Shopify shares plunged 11% this week even after delivering strong fourth-quarter results that exceeded analyst expectations. The e-commerce platform reported Q4 revenue of $3.67 billion, up 31% year-over-year and above the $3.58 billion consensus.
Shopify Inc., SHOP
The decline wasn’t about weak performance. Shopify got swept up in market-wide concerns about AI disrupting software companies. Investors worry brands will build storefronts through AI chatbots like ChatGPT and Gemini, cutting out platforms like Shopify.
But Wall Street analysts argue these fears miss the mark. Shopify offers more than website templates. The platform handles payments, shipping logistics, and inventory management in one package.
The company added major clients this quarter including Starbucks, Estée Lauder, Coach, and E.l.f. Cosmetics. Strong demand continues despite AI concerns.
Gross merchandise volume climbed 31% to $123.84 billion. Europe led growth with GMV up 45%, or 35% in constant currencies. B2B GMV jumped 84% while offline GMV rose 29%.
Merchant solutions revenue increased 35% to $2.9 billion. Subscription revenue grew 17% to $777 million as customers upgraded plans. Monthly recurring revenue hit $205 million, up 15%.

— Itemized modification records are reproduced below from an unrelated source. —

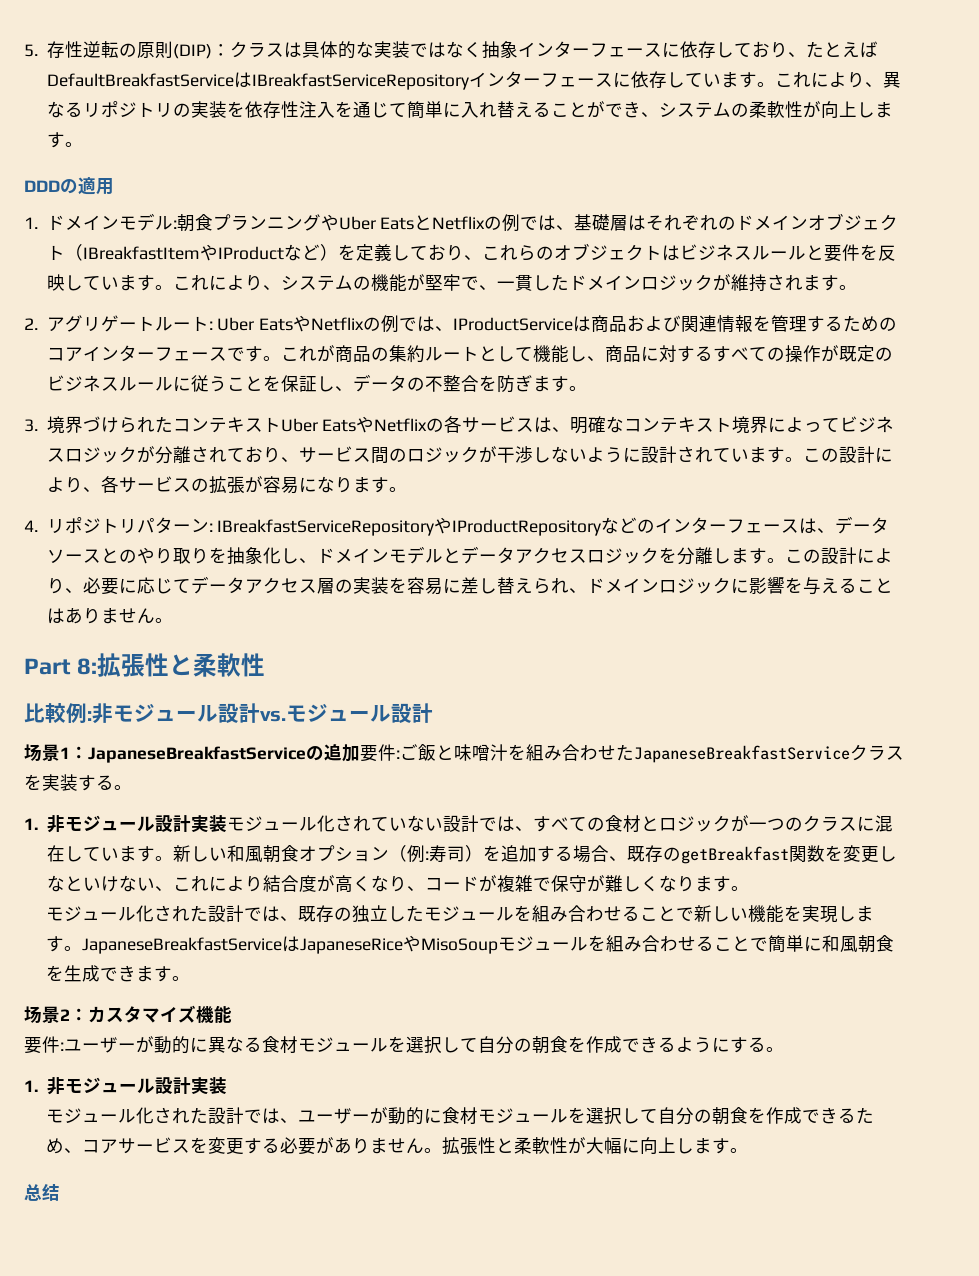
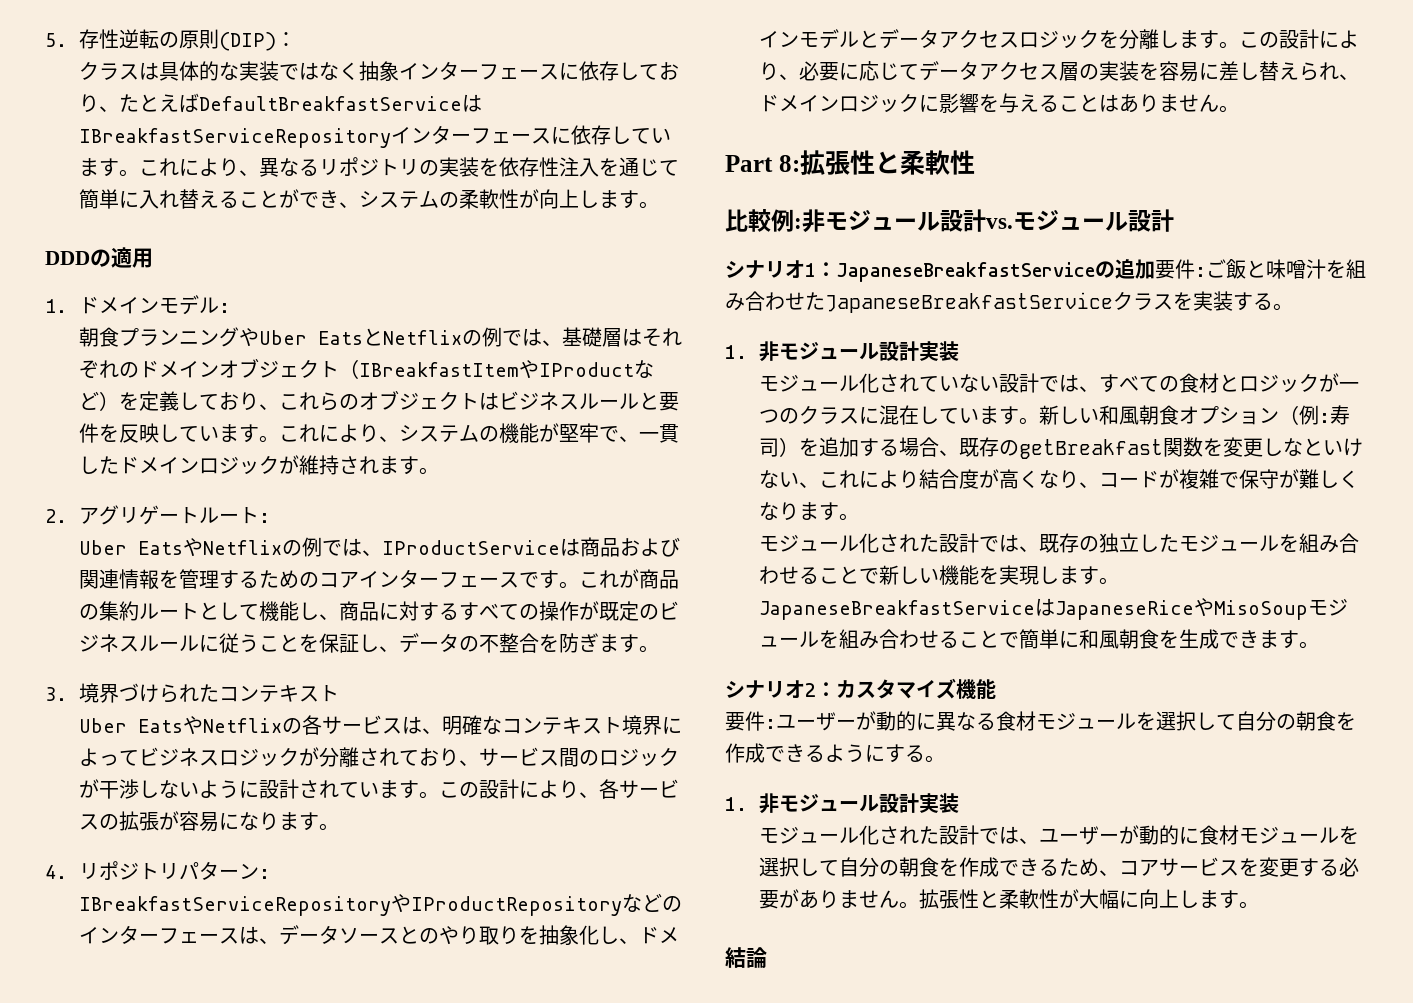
- 5.存性逆転の原則(DIP)：クラスは具体的な実装ではなく抽象インターフェースに依存しており、たとえばDefaultBreakfastServiceはIBreakfastServiceRepositoryインターフェースに依存しています。
+ 5.存性逆転の原則(DIP)：
+ クラスは具体的な実装ではなく抽象インターフェースに依存しており、たとえばDefaultBreakfastServiceはIBreakfastServiceRepositoryインターフェースに依存しています。
- 1.ドメインモデル:朝食プランニングやUber EatsとNetflixの例では、基礎層はそれぞれのドメインオブジェクト（IBreakfastItemやIProductなど）を定義しており、これらのオブジェクトはビジネスルールと要件を反映しています。
+ 1.ドメインモデル:
+ 朝食プランニングやUber EatsとNetflixの例では、基礎層はそれぞれのドメインオブジェクト（IBreakfastItemやIProductなど）を定義しており、これらのオブジェクトはビジネスルールと要件を反映しています。
- 2.アグリゲートルート: Uber EatsやNetflixの例では、IProductServiceは商品および関連情報を管理するためのコアインターフェースです。
+ 2.アグリゲートルート:
+ Uber EatsやNetflixの例では、IProductServiceは商品および関連情報を管理するためのコアインターフェースです。
- 3.境界づけられたコンテキストUber EatsやNetflixの各サービスは、明確なコンテキスト境界によってビジネスロジックが分離されており、サービス間のロジックが干渉しないように設計されています。
+ 3.境界づけられたコンテキスト
+ Uber EatsやNetflixの各サービスは、明確なコンテキスト境界によってビジネスロジックが分離されており、サービス間のロジックが干渉しないように設計されています。
- 4.リポジトリパターン: IBreakfastServiceRepositoryやIProductRepositoryなどのインターフェースは、データソースとのやり取りを抽象化し、ドメインモデルとデータアクセスロジックを分離します。
+ 4.リポジトリパターン:
+ IBreakfastServiceRepositoryやIProductRepositoryなどのインターフェースは、データソースとのやり取りを抽象化し、ドメインモデルとデータアクセスロジックを分離します。
- 场景1：JapaneseBreakfastServiceの追加要件:ご飯と味噌汁を組み合わせたJapaneseBreakfastServiceクラスを実装する。
- 1.非モジュール設計実装モジュール化されていない設計では、すべての食材とロジックが一つのクラスに混在しています。
+ シナリオ1：JapaneseBreakfastServiceの追加要件:ご飯と味噌汁を組み合わせたJapaneseBreakfastServiceクラスを実装する。
+ 1.非モジュール設計実装
+ モジュール化されていない設計では、すべての食材とロジックが一つのクラスに混在しています。
- 场景2：カスタマイズ機能
+ シナリオ2：カスタマイズ機能
- 总结
+ 結論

Shopify Payments processed $84 billion in GMV, capturing 68% of total volume. That’s a 38% increase with four points of market share gain.
Shopify guided Q1 revenue growth in the low-30s percentage range. That crushed the 25.1% analyst estimate. The company also announced a $2 billion stock buyback program.
Nearly 70% of analysts now rate Shopify a Buy, up from 59% in late January. Average price targets dropped to $163.11 from $181.48, but analysts see the pullback as a buying opportunity.
TD Cowen’s John Shao upgraded shares to Buy from Hold on Friday. He noted similar valuation drops in the past preceded strong rebounds.
Loop Capital Markets analyst Anthony Chukumba expects volatility to continue until the market realizes AI fears are exaggerated. That could take several quarters of strong results.
After its 30% year-to-date decline, Shopify trades at 57 times forward earnings. That’s below its three-year average of 107 times and one-year average of 76 times.
The forward price-to-sales ratio sits around 11 times 2026 estimates. Analysts consider that fair value given growth rates. The company spent years building AI infrastructure that’s now driving results as agentic commerce emerges.